Stored data entries:

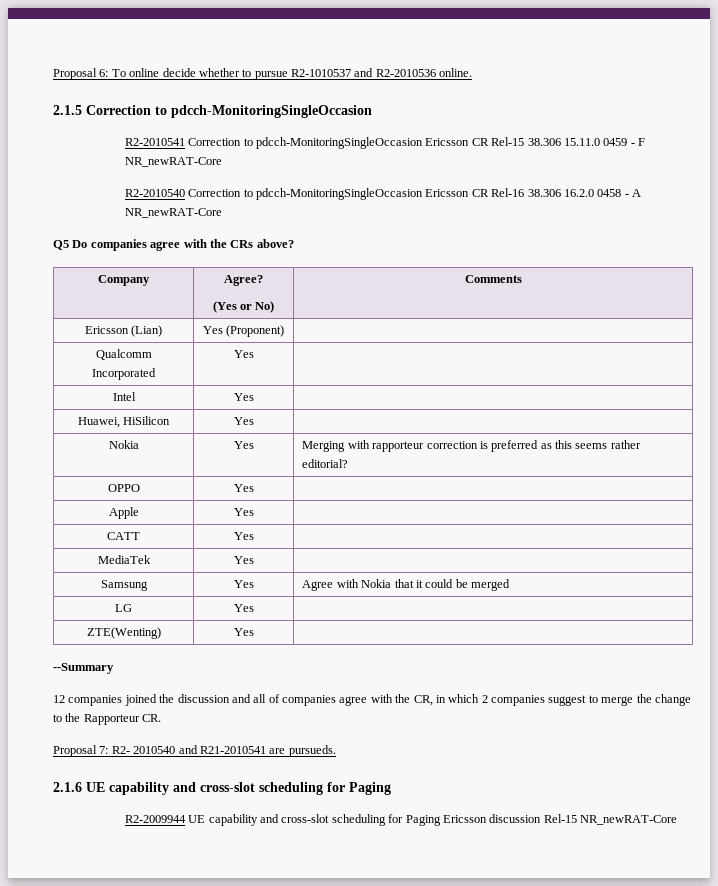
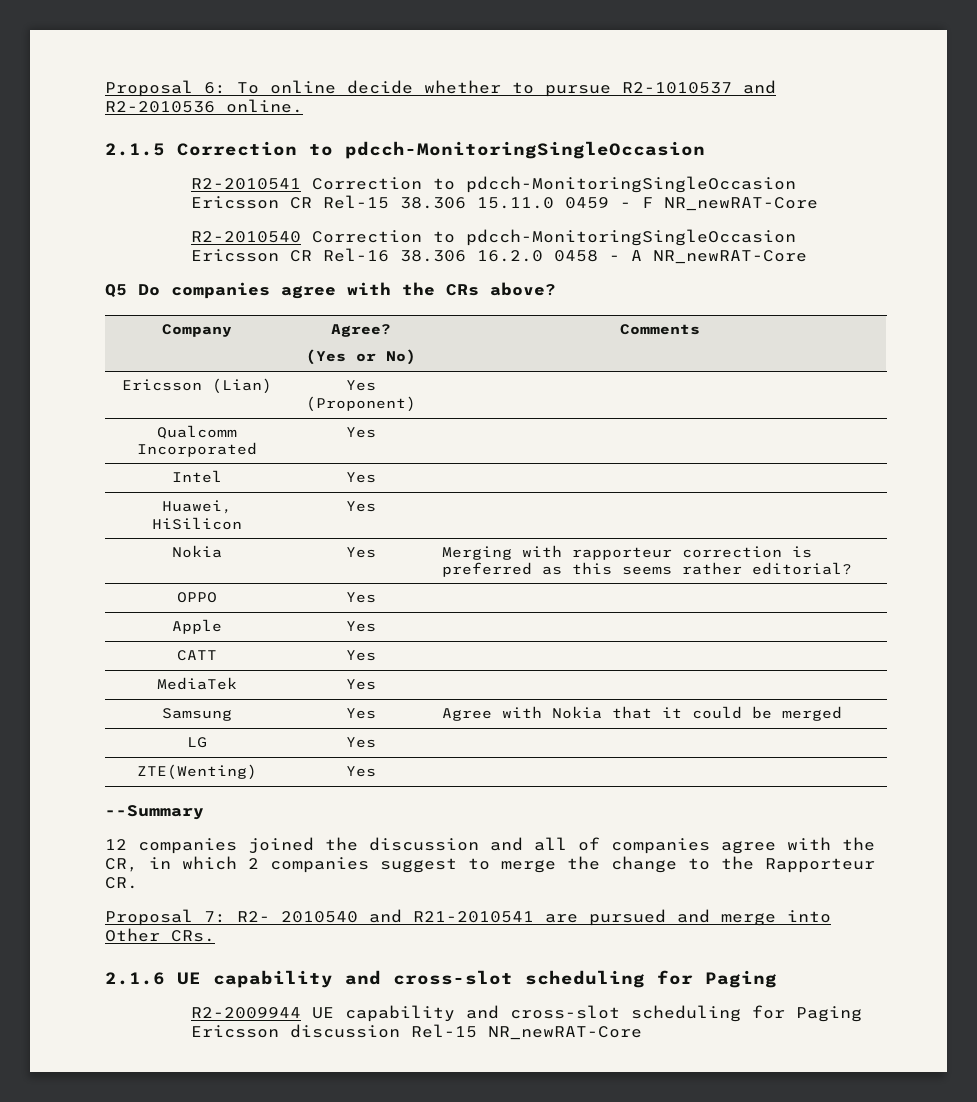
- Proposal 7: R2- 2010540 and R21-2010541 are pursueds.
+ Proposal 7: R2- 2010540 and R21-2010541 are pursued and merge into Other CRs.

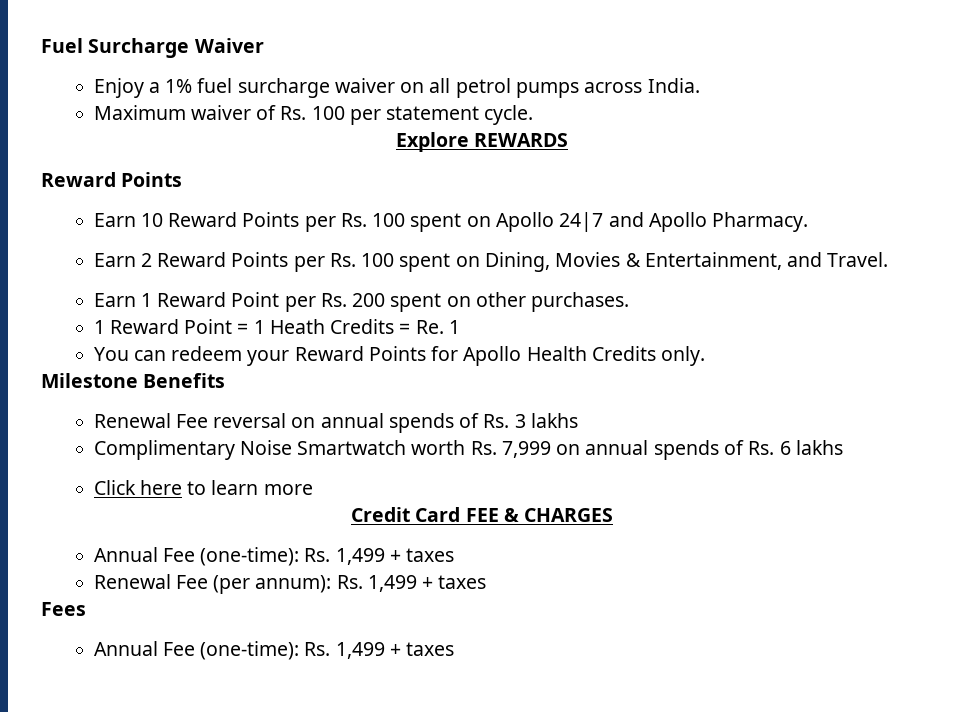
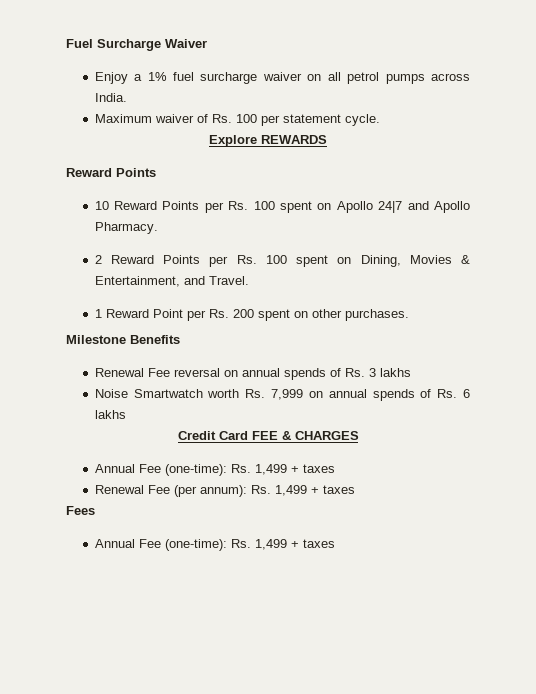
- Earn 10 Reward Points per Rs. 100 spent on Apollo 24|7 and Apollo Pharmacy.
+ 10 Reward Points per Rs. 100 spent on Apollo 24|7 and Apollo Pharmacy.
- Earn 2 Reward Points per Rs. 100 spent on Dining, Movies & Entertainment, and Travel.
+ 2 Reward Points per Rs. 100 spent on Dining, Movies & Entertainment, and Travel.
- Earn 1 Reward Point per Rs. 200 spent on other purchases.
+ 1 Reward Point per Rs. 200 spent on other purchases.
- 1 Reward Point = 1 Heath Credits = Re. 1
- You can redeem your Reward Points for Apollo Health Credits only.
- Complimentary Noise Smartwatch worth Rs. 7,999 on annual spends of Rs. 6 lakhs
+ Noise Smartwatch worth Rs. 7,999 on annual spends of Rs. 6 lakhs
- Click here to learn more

...

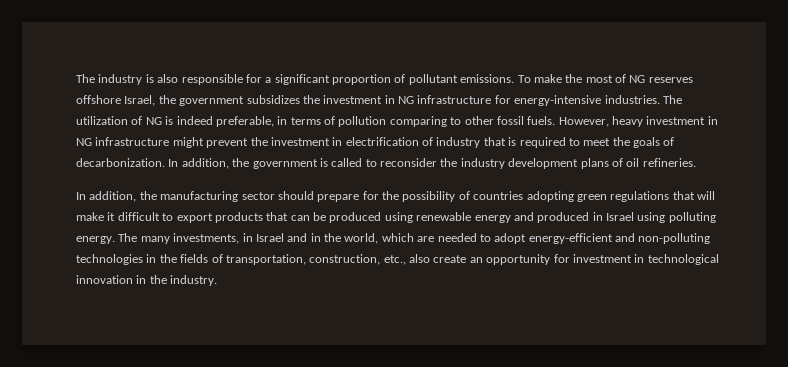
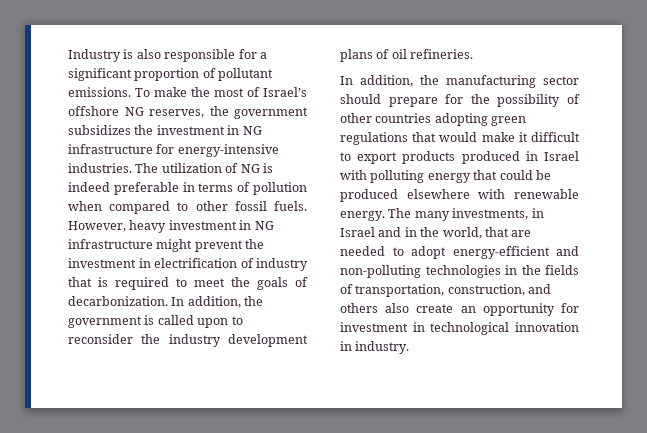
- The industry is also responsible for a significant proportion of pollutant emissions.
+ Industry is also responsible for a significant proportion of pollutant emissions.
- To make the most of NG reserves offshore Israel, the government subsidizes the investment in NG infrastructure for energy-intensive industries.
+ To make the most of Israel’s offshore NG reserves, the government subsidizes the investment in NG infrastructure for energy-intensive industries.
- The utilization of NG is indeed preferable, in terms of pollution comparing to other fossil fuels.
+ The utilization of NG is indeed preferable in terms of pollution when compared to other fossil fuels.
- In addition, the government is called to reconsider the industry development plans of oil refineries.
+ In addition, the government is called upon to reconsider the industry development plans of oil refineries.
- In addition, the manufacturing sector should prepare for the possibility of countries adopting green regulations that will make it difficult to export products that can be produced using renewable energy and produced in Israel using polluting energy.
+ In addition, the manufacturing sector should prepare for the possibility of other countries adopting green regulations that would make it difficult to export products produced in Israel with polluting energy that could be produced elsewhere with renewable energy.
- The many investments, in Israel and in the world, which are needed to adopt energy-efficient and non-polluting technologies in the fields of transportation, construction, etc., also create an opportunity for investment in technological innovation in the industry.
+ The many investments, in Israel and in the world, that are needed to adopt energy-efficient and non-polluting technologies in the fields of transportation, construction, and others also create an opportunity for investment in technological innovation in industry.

= BRIEF =
What is asked for is an exact copy of the lines above from the one containing "- You can redeem" through the one containing "- Click here to learn more", and only those.

= ANSWER BOX =
- You can redeem your Reward Points for Apollo Health Credits only.
- Complimentary Noise Smartwatch worth Rs. 7,999 on annual spends of Rs. 6 lakhs
+ Noise Smartwatch worth Rs. 7,999 on annual spends of Rs. 6 lakhs
- Click here to learn more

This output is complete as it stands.